Octave Hamelin (Le Lion-d'Angers, 22 luglio 1856Landes, 11 settembre 1907) è stato un filosofo francese.

Biografia e pensiero

Discepolo del fenomenista Charles Renouvier, fu professore alla Sorbona.

Muovendo dalla gnoseologia kantiana del suo maestro, ne diede un'interpretazione vicina a quella degli idealisti:[1] egli identifica la rappresentazione con la realtà, e accetta il metodo dialettico fondato però non sulla contraddizione, ma sulla correlazione.

Pur richiamandosi a Hegel, pertanto, egli rivolge i propri interessi non tanto all'autocoscienza dell'Assoluto, bensì a questioni di natura etica incentrate sul «pieno e intero dispiegamento della persona umana».[2]

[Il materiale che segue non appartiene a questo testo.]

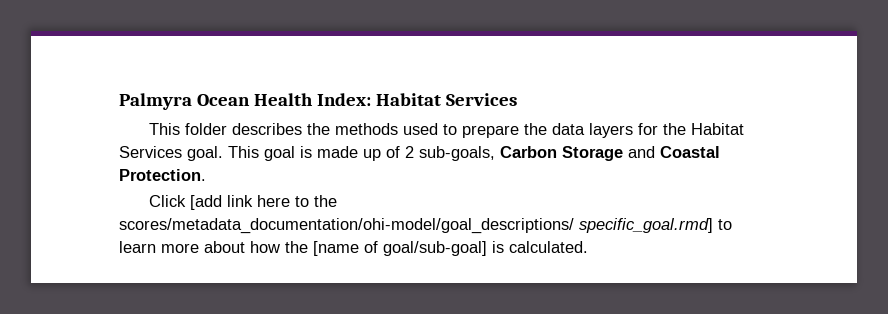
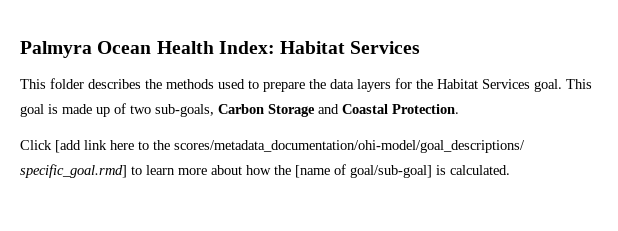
- This goal is made up of 2 sub-goals, Carbon Storage and Coastal Protection.
+ This goal is made up of two sub-goals, Carbon Storage and Coastal Protection.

Attraverso questo suo processo del pensiero, detto idealismo sintetico,[3][4] connotato dalla triade tesi-antitesi-sintesi,[1] egli perviene alla deduzione di undici categorie progressivamente meno astratte, di cui la più concreta è quella di personalità, che Hamelin concepisce come un'unità sistematica avente in sé tutte le condizioni della propria attività e indipendenza.[1]

Sulla base di tali conclusioni personalistiche, egli afferma infine come «ipotesi ragionevole» il teismo, cioè la concezione di una personalità infinita quale centro di unione delle persone finite.[4]

Hamelin è autore di studi storici, pubblicati postumi, su Cartesio, Aristotele, Renouvier, e di un'opera sistematica, il Saggio sugli elementi principali della rappresentazione (1907).

Note

  1. ^ a b c Guido Calogero, Octave Hamelin, in Dizionario di filosofia, Roma, Istituto dell'Enciclopedia Italiana, 1933.
  2. ^ Vittorio Mathieu, Idealismo, in Enciclopedia del Novecento, Roma, Istituto dell'Enciclopedia Italiana, 1978.
  3. ^ Carla Canullo, La philosophie de l'esprit (PDF), in Maurizio Pagano (a cura di), Lo Spirito: percorsi nella filosofia e nelle culture, Milano-Udine, Mimesis, 2011, pp. 573-589.
  4. ^ a b Sofia Vanni-Rovighi, "L'idéalisme français contemporain", di A. Etcheverry, in Rivista di Filosofia Neo-Scolastica, recensione, vol. 30, n. 2, 1938, JSTOR 43064375.